**What needs to be done:**
What is the number of lines below that include the string "left"? Provide that number alone.

(Dataset excerpts)
_ _ _ _ _

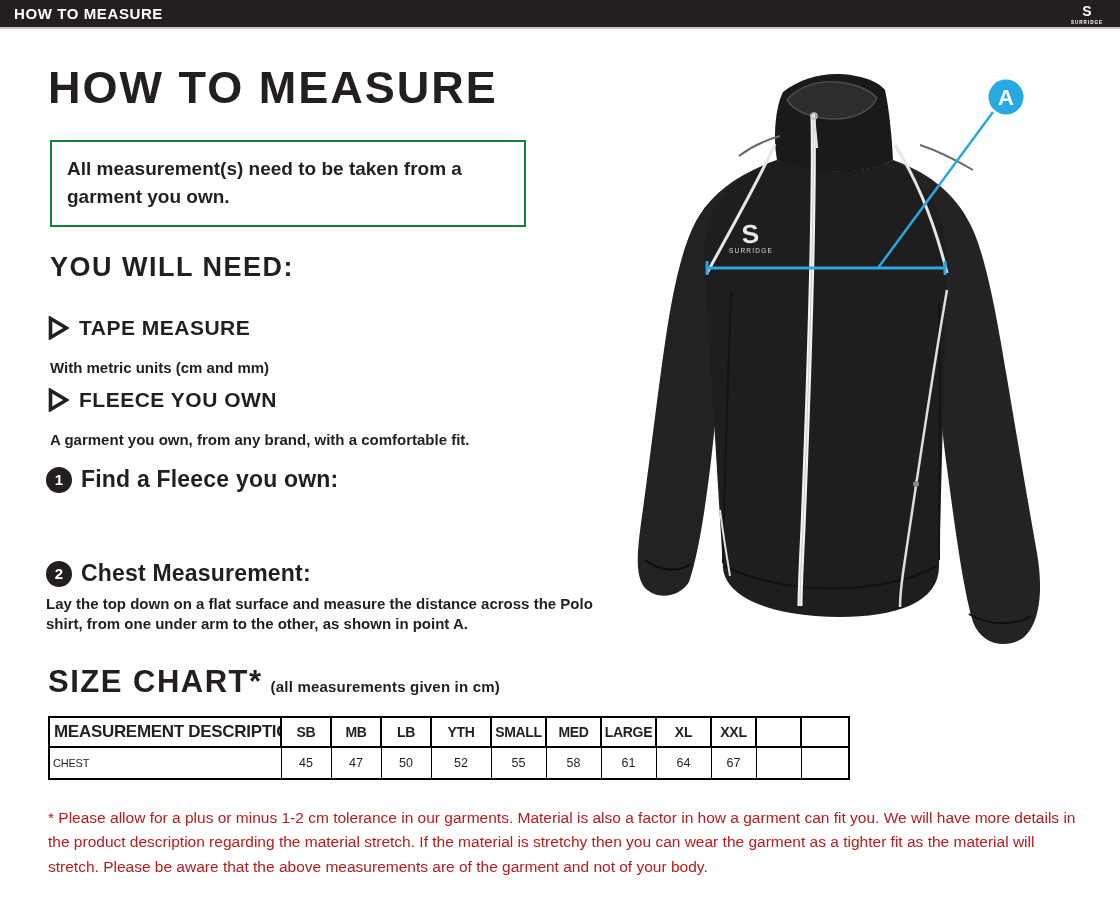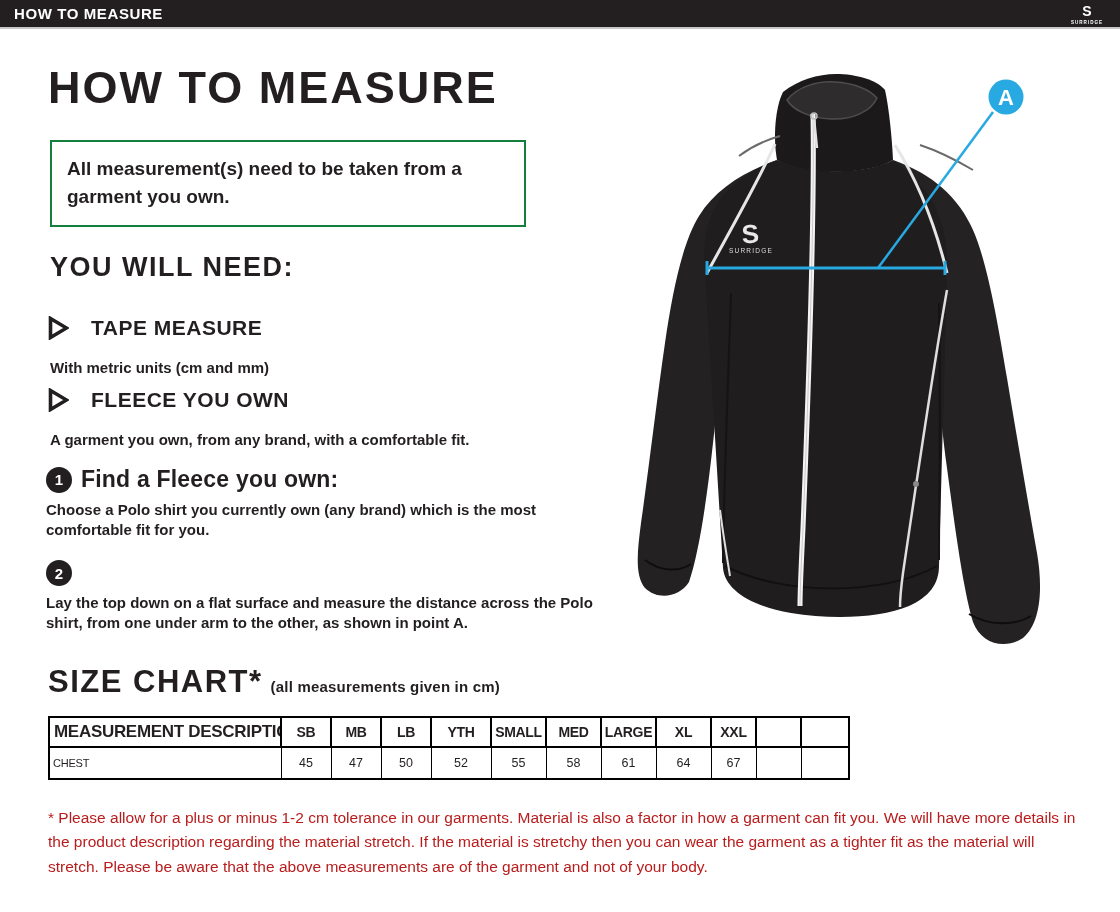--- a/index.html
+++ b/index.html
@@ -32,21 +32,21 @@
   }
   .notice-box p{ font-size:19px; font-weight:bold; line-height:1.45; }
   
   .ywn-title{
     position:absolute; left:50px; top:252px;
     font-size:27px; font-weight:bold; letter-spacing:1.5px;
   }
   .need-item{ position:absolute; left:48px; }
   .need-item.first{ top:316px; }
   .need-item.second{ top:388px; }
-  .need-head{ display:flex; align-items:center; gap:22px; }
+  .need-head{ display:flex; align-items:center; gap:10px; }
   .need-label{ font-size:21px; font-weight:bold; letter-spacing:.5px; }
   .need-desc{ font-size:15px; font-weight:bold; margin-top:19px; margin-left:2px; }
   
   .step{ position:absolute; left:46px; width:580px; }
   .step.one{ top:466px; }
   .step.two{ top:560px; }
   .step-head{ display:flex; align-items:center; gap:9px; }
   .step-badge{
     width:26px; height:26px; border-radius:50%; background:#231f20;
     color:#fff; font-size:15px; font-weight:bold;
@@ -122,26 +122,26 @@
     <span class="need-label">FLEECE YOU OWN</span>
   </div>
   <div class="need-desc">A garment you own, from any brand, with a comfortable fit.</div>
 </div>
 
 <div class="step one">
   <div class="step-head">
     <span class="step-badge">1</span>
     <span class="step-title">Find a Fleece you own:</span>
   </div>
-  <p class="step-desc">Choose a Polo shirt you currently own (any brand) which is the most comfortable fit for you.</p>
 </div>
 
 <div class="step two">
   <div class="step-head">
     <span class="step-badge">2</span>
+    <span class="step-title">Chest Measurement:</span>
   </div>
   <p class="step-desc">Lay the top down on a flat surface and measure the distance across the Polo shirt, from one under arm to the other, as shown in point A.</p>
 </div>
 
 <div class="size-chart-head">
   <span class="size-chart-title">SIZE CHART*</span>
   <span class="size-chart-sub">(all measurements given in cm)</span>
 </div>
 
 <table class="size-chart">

_ _ _ _ _

**Completed task:**
4